• _WHAT TO DO_
Your task is to copy every line below that contains the word "Neutral".

Image comparison data:
===
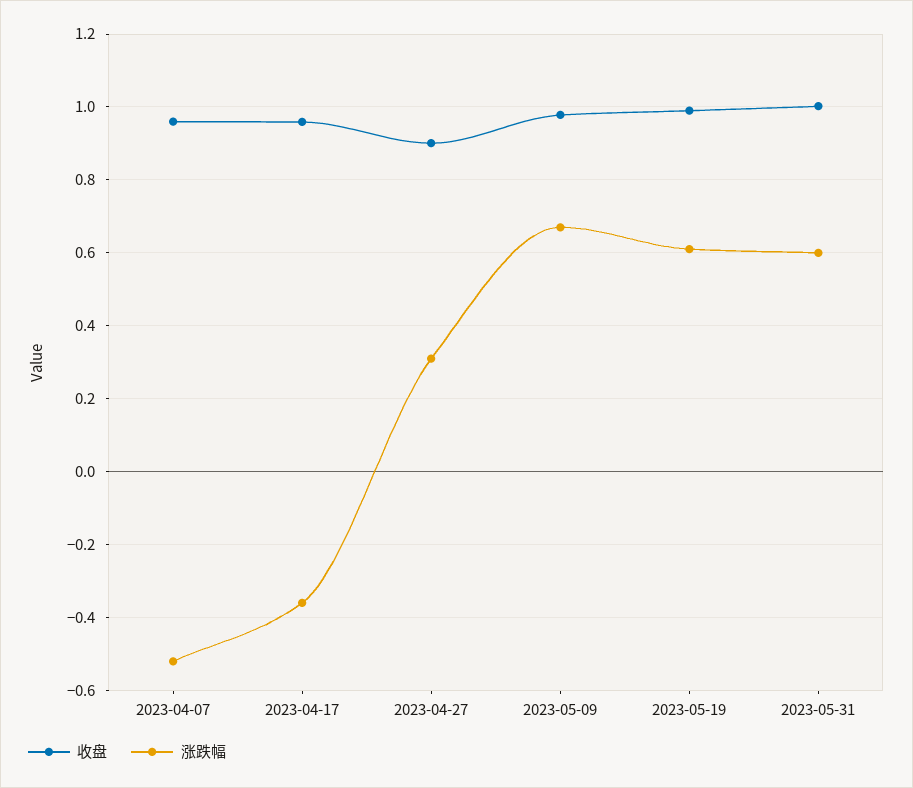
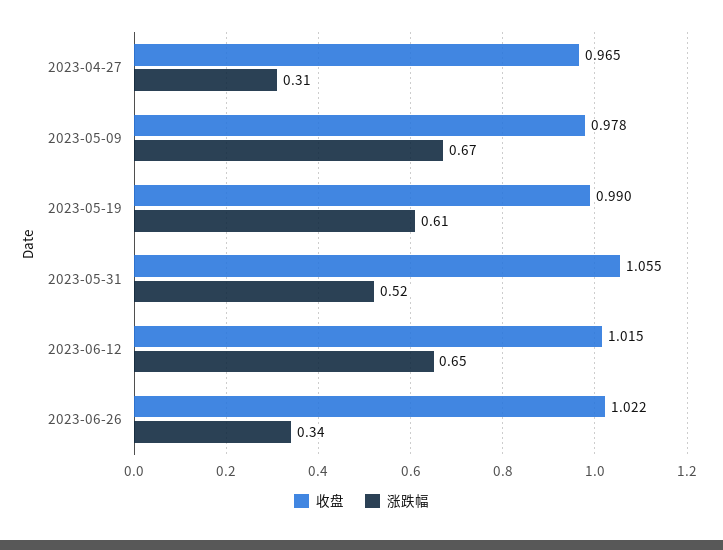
收盘, 2023-04-07: 0.96 -> none
涨跌幅, 2023-04-07: -0.52 -> none
收盘, 2023-04-17: 0.96 -> none
涨跌幅, 2023-04-17: -0.36 -> none
收盘, 2023-04-27: 0.9 -> 0.965
收盘, 2023-05-31: 1 -> 1.055
涨跌幅, 2023-05-31: 0.6 -> 0.52
收盘, 2023-06-12: none -> 1.015
涨跌幅, 2023-06-12: none -> 0.65
收盘, 2023-06-26: none -> 1.022
涨跌幅, 2023-06-26: none -> 0.34

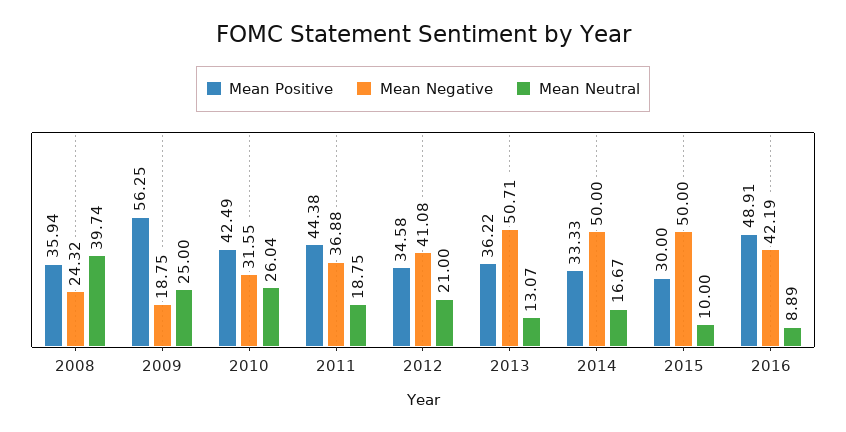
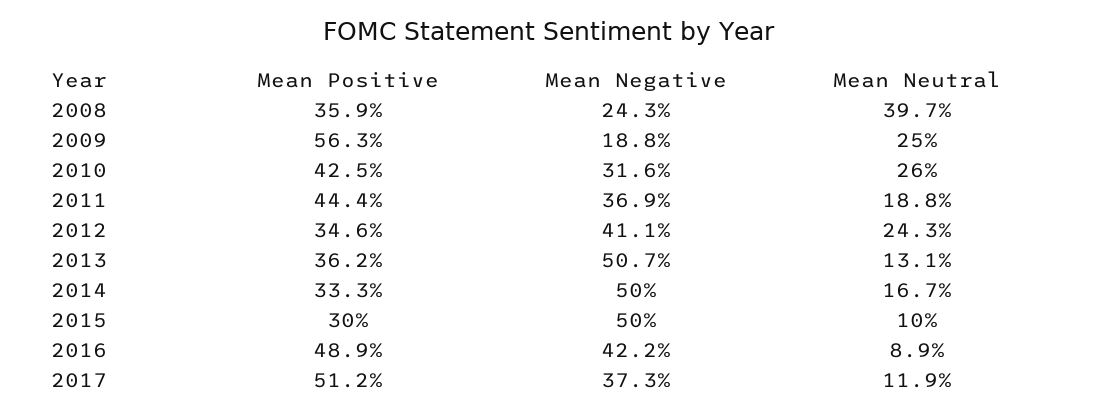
Mean Neutral, 2012: 21 -> 24.3
Mean Positive, 2017: none -> 51.2
Mean Negative, 2017: none -> 37.3
Mean Neutral, 2017: none -> 11.9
===
• _RESULT OF THIS TASK_
Mean Neutral, 2012: 21 -> 24.3
Mean Neutral, 2017: none -> 11.9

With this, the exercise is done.